What you have to do: Leaving the pictures aside, repeat the entries exactly.

Task data:

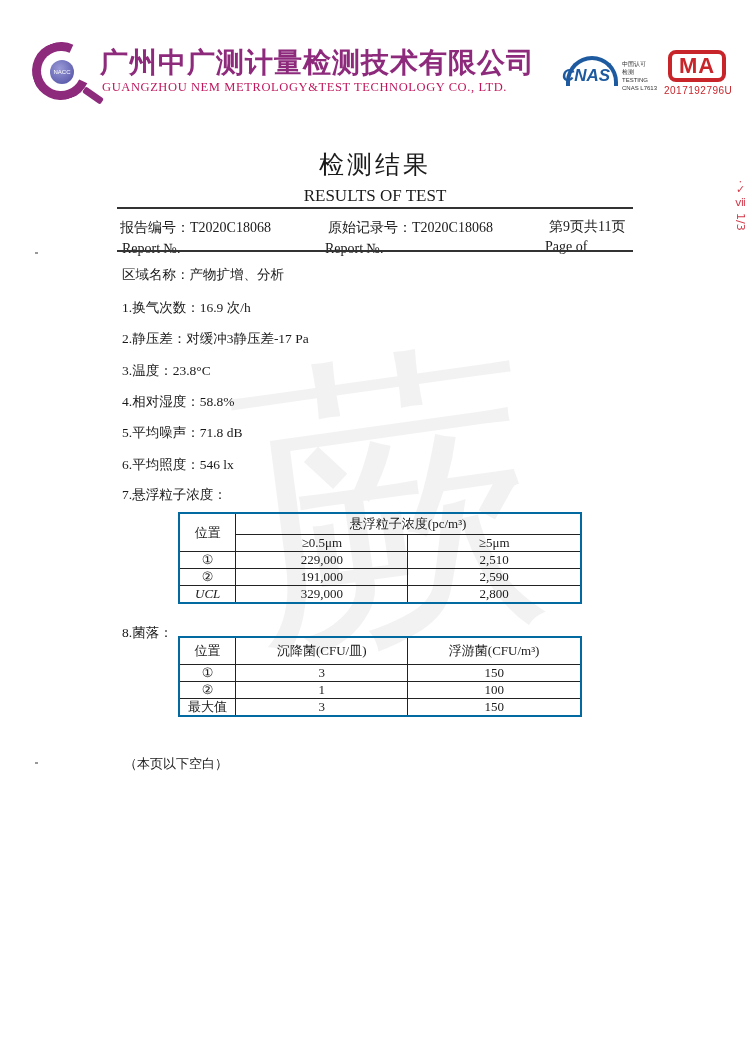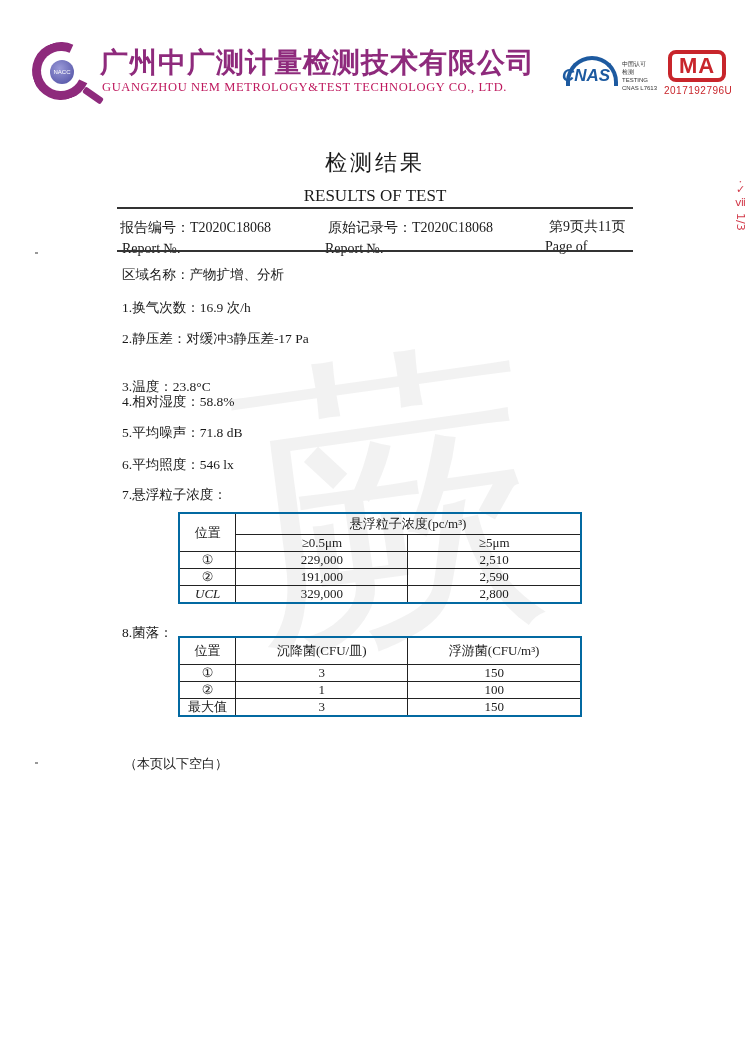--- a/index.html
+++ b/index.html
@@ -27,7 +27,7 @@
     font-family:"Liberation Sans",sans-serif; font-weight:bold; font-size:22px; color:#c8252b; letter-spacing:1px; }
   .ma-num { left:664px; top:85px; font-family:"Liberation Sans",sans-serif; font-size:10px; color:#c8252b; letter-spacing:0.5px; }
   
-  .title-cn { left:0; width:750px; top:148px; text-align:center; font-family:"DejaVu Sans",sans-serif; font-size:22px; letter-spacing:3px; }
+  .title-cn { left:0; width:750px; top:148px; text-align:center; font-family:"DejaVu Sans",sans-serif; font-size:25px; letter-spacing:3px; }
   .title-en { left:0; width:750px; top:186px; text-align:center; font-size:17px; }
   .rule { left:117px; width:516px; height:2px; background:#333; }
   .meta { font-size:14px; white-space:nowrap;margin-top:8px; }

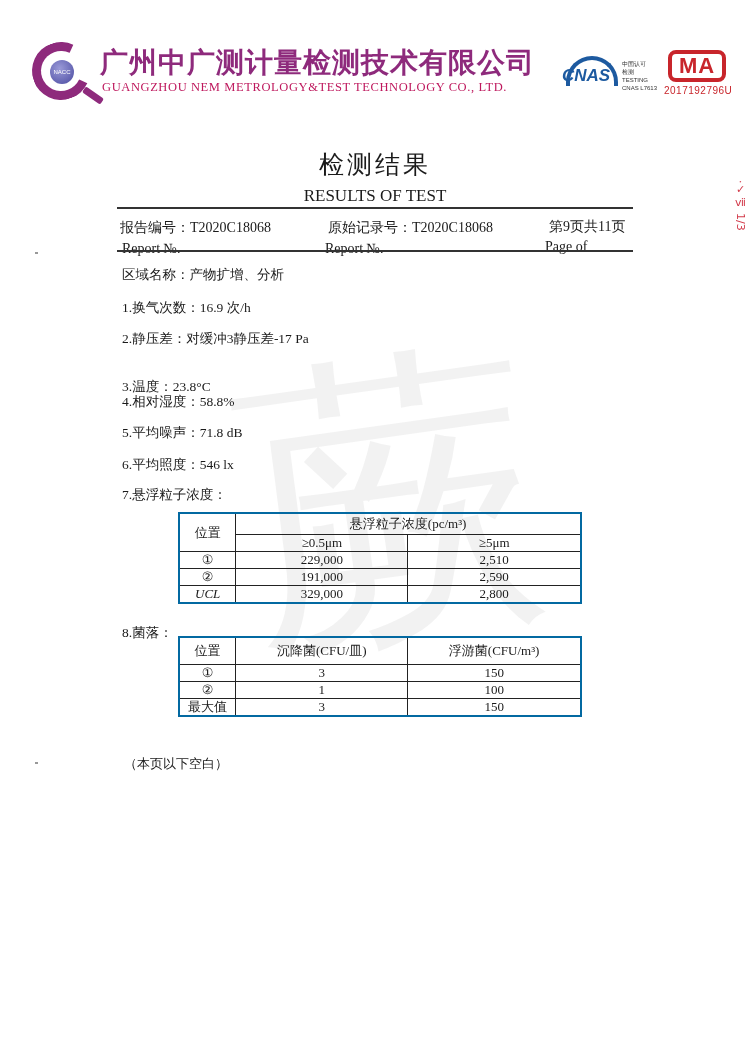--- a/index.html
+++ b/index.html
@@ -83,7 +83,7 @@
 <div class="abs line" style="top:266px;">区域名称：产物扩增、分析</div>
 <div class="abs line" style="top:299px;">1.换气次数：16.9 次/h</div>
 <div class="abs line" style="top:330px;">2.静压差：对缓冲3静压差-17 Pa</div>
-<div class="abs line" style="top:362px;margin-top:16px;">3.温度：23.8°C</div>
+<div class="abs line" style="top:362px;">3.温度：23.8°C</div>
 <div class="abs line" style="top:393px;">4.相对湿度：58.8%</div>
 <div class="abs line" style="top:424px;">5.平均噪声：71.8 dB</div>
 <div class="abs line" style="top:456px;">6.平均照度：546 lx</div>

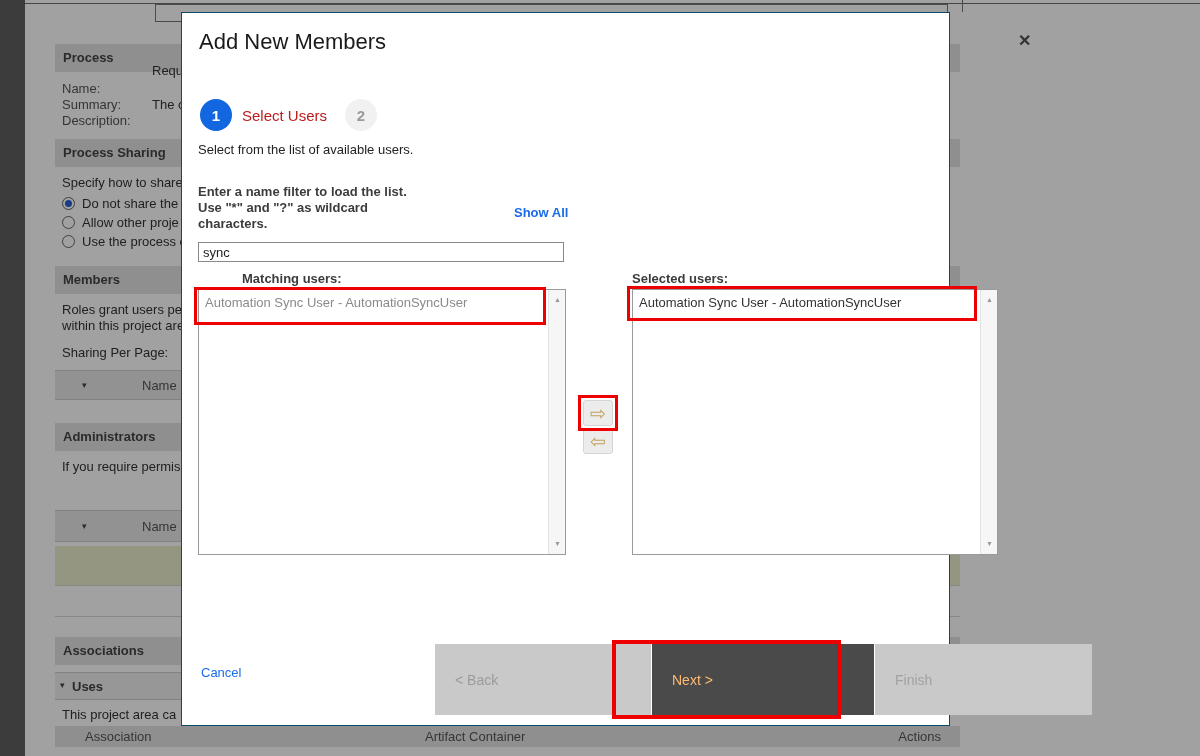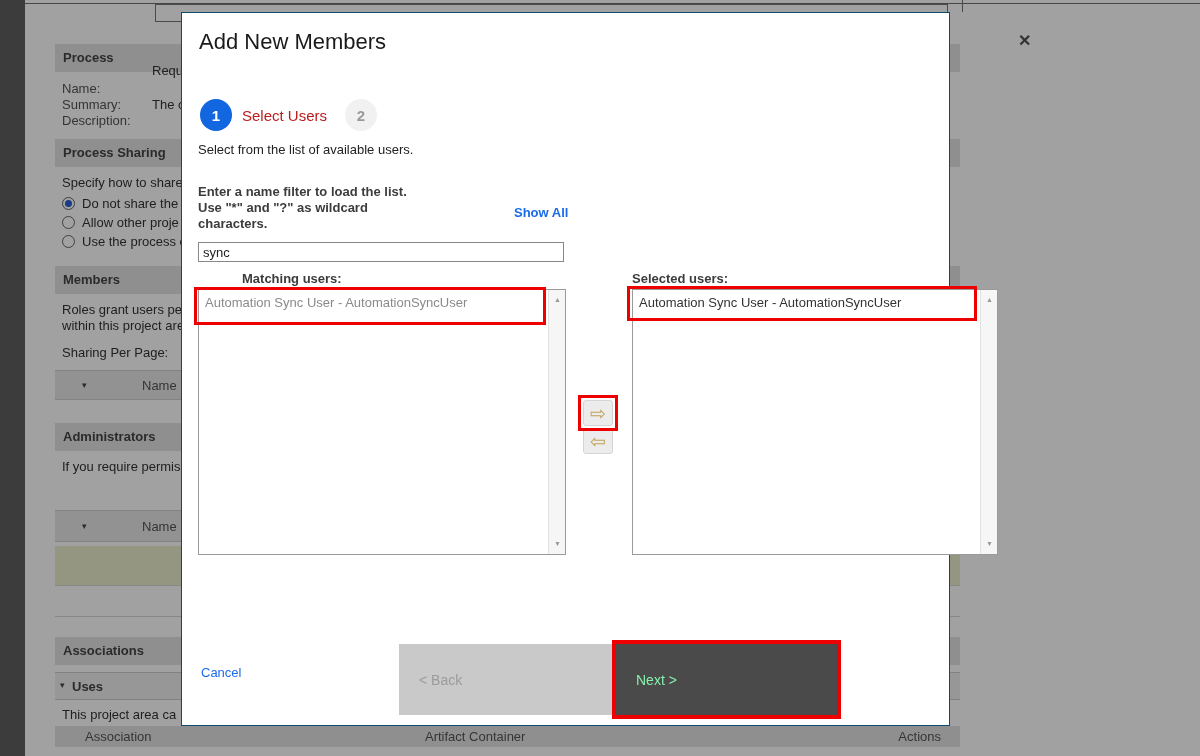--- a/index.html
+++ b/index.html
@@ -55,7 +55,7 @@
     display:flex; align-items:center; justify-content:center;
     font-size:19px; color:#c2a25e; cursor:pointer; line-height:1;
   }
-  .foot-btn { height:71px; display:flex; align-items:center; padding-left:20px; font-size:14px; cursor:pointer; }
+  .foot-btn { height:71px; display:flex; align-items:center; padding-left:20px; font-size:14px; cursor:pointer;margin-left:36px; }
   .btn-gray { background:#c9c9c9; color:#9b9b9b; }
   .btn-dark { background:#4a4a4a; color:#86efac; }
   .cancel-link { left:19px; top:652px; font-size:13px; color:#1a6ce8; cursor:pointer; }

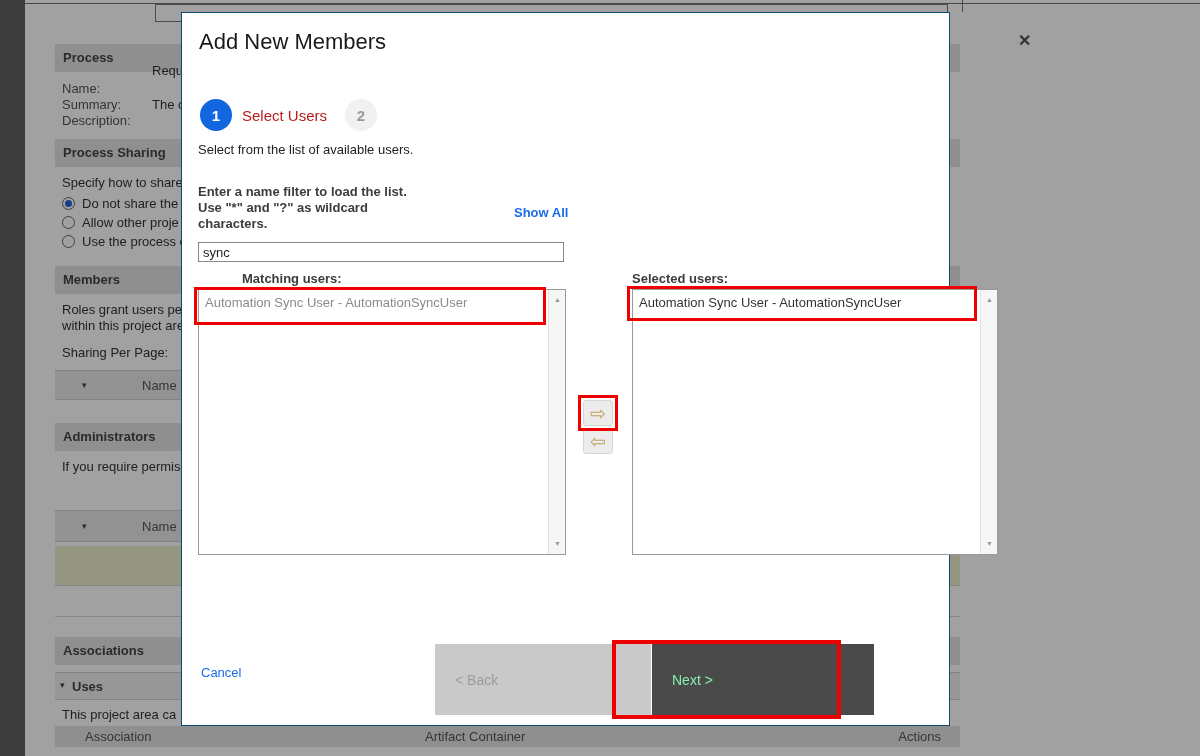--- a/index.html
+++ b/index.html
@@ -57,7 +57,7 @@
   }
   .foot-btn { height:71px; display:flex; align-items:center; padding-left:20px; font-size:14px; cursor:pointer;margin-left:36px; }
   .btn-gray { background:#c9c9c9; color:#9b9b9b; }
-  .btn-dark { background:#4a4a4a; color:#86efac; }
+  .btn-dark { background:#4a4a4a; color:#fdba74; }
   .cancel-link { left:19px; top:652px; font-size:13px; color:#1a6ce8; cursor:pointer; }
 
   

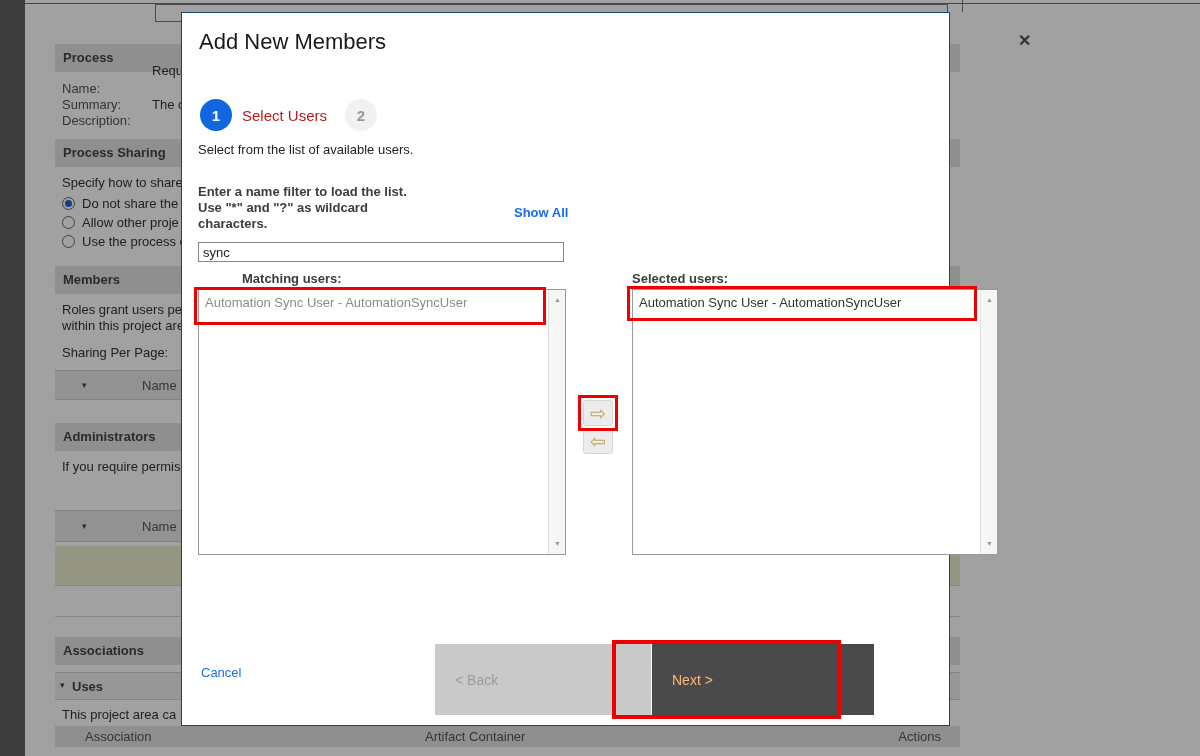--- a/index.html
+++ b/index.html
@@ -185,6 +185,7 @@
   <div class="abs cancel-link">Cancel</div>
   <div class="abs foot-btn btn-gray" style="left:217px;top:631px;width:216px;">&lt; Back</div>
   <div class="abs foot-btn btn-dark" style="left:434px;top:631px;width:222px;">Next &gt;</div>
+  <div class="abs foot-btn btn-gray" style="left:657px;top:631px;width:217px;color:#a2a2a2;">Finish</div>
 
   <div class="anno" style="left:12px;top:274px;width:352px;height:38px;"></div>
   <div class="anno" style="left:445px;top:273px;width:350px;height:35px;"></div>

Result for this task:
--- a/index.html
+++ b/index.html
@@ -27,7 +27,7 @@
     font-family:"Liberation Sans",sans-serif; font-weight:bold; font-size:22px; color:#c8252b; letter-spacing:1px; }
   .ma-num { left:664px; top:85px; font-family:"Liberation Sans",sans-serif; font-size:10px; color:#c8252b; letter-spacing:0.5px; }
   
-  .title-cn { left:0; width:750px; top:148px; text-align:center; font-family:"DejaVu Sans",sans-serif; font-size:22px; letter-spacing:3px; }
+  .title-cn { left:0; width:750px; top:148px; text-align:center; font-family:"DejaVu Sans",sans-serif; font-size:25px; letter-spacing:3px; }
   .title-en { left:0; width:750px; top:186px; text-align:center; font-size:17px; }
   .rule { left:117px; width:516px; height:2px; background:#333; }
   .meta { font-size:14px; white-space:nowrap;margin-top:8px; }

--- a/index.html
+++ b/index.html
@@ -83,7 +83,7 @@
 <div class="abs line" style="top:266px;">区域名称：产物扩增、分析</div>
 <div class="abs line" style="top:299px;">1.换气次数：16.9 次/h</div>
 <div class="abs line" style="top:330px;">2.静压差：对缓冲3静压差-17 Pa</div>
-<div class="abs line" style="top:362px;margin-top:16px;">3.温度：23.8°C</div>
+<div class="abs line" style="top:362px;">3.温度：23.8°C</div>
 <div class="abs line" style="top:393px;">4.相对湿度：58.8%</div>
 <div class="abs line" style="top:424px;">5.平均噪声：71.8 dB</div>
 <div class="abs line" style="top:456px;">6.平均照度：546 lx</div>

--- a/index.html
+++ b/index.html
@@ -55,7 +55,7 @@
     display:flex; align-items:center; justify-content:center;
     font-size:19px; color:#c2a25e; cursor:pointer; line-height:1;
   }
-  .foot-btn { height:71px; display:flex; align-items:center; padding-left:20px; font-size:14px; cursor:pointer; }
+  .foot-btn { height:71px; display:flex; align-items:center; padding-left:20px; font-size:14px; cursor:pointer;margin-left:36px; }
   .btn-gray { background:#c9c9c9; color:#9b9b9b; }
   .btn-dark { background:#4a4a4a; color:#86efac; }
   .cancel-link { left:19px; top:652px; font-size:13px; color:#1a6ce8; cursor:pointer; }

--- a/index.html
+++ b/index.html
@@ -57,7 +57,7 @@
   }
   .foot-btn { height:71px; display:flex; align-items:center; padding-left:20px; font-size:14px; cursor:pointer;margin-left:36px; }
   .btn-gray { background:#c9c9c9; color:#9b9b9b; }
-  .btn-dark { background:#4a4a4a; color:#86efac; }
+  .btn-dark { background:#4a4a4a; color:#fdba74; }
   .cancel-link { left:19px; top:652px; font-size:13px; color:#1a6ce8; cursor:pointer; }
 
   

--- a/index.html
+++ b/index.html
@@ -185,6 +185,7 @@
   <div class="abs cancel-link">Cancel</div>
   <div class="abs foot-btn btn-gray" style="left:217px;top:631px;width:216px;">&lt; Back</div>
   <div class="abs foot-btn btn-dark" style="left:434px;top:631px;width:222px;">Next &gt;</div>
+  <div class="abs foot-btn btn-gray" style="left:657px;top:631px;width:217px;color:#a2a2a2;">Finish</div>
 
   <div class="anno" style="left:12px;top:274px;width:352px;height:38px;"></div>
   <div class="anno" style="left:445px;top:273px;width:350px;height:35px;"></div>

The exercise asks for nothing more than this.